(Version difference data)
----

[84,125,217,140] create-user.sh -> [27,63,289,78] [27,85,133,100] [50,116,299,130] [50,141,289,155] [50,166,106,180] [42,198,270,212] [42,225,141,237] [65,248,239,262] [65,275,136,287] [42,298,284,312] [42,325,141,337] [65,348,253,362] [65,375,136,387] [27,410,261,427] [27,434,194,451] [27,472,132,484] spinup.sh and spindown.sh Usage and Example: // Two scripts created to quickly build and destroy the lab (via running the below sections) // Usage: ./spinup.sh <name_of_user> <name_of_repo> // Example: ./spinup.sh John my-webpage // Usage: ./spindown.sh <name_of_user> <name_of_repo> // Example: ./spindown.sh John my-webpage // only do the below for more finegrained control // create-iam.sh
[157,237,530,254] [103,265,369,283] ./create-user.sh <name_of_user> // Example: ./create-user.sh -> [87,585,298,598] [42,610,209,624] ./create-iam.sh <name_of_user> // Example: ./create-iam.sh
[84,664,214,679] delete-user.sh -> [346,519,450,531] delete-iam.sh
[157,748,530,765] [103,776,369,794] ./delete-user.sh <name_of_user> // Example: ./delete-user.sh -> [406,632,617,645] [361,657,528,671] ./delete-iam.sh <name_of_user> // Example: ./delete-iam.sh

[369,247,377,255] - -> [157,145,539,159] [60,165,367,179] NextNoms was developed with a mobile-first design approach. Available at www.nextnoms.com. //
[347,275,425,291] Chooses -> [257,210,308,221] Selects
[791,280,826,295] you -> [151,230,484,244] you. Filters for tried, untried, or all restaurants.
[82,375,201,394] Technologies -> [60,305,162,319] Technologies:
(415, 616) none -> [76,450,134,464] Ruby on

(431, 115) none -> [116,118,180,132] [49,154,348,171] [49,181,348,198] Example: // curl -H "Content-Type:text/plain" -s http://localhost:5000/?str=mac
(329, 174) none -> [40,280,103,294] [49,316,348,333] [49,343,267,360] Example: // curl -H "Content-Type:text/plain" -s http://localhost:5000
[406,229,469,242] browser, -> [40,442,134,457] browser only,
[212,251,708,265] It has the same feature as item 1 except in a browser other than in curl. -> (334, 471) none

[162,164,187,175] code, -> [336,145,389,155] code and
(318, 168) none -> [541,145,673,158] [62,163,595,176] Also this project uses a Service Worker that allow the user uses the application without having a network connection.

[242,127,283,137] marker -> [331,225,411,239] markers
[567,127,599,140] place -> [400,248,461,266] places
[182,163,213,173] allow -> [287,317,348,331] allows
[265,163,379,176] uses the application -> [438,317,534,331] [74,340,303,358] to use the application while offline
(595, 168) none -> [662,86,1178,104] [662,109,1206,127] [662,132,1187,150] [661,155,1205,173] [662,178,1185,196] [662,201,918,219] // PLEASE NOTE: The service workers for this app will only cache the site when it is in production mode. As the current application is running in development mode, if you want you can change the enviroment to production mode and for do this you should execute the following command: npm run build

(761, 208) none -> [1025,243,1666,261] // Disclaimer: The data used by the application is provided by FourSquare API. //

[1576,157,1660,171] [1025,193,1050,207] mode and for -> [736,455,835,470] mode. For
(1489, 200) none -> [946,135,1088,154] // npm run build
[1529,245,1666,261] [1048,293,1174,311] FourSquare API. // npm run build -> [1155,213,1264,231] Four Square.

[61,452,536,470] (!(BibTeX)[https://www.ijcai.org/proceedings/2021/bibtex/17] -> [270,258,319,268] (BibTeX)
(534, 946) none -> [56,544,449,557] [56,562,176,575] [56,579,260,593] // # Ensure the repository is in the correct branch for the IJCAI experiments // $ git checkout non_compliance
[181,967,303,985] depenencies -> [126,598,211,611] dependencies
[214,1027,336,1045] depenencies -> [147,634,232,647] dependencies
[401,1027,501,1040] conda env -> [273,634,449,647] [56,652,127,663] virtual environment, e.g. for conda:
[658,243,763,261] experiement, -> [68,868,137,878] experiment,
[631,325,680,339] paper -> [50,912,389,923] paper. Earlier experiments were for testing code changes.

----

▸ **TASK INSTRUCTIONS**
Sift the data above for lines with "Content", then copy each one.

▸ **THE ANSWER**
(431, 115) none -> [116,118,180,132] [49,154,348,171] [49,181,348,198] Example: // curl -H "Content-Type:text/plain" -s http://localhost:5000/?str=mac
(329, 174) none -> [40,280,103,294] [49,316,348,333] [49,343,267,360] Example: // curl -H "Content-Type:text/plain" -s http://localhost:5000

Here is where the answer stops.